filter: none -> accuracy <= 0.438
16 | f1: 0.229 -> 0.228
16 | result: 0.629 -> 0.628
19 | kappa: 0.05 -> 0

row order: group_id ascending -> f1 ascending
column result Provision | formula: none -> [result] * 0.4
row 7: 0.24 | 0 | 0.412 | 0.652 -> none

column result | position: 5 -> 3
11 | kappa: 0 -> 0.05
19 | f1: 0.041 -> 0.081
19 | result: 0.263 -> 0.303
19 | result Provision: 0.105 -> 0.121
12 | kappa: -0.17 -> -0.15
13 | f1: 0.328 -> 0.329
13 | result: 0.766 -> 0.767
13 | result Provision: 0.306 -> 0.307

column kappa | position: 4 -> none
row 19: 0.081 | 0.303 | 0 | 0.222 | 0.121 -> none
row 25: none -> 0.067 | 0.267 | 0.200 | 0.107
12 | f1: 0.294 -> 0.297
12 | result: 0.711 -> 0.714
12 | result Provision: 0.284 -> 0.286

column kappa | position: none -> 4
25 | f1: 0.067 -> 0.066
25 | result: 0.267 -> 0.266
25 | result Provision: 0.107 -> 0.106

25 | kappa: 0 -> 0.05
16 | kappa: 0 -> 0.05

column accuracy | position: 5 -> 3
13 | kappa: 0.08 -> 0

______________________________

The expected answer is a word-for-word copy of every line from the one that contains "row 19: 0.081" through the final line of the material.

row 19: 0.081 | 0.303 | 0 | 0.222 | 0.121 -> none
row 25: none -> 0.067 | 0.267 | 0.200 | 0.107
12 | f1: 0.294 -> 0.297
12 | result: 0.711 -> 0.714
12 | result Provision: 0.284 -> 0.286

column kappa | position: none -> 4
25 | f1: 0.067 -> 0.066
25 | result: 0.267 -> 0.266
25 | result Provision: 0.107 -> 0.106

25 | kappa: 0 -> 0.05
16 | kappa: 0 -> 0.05

column accuracy | position: 5 -> 3
13 | kappa: 0.08 -> 0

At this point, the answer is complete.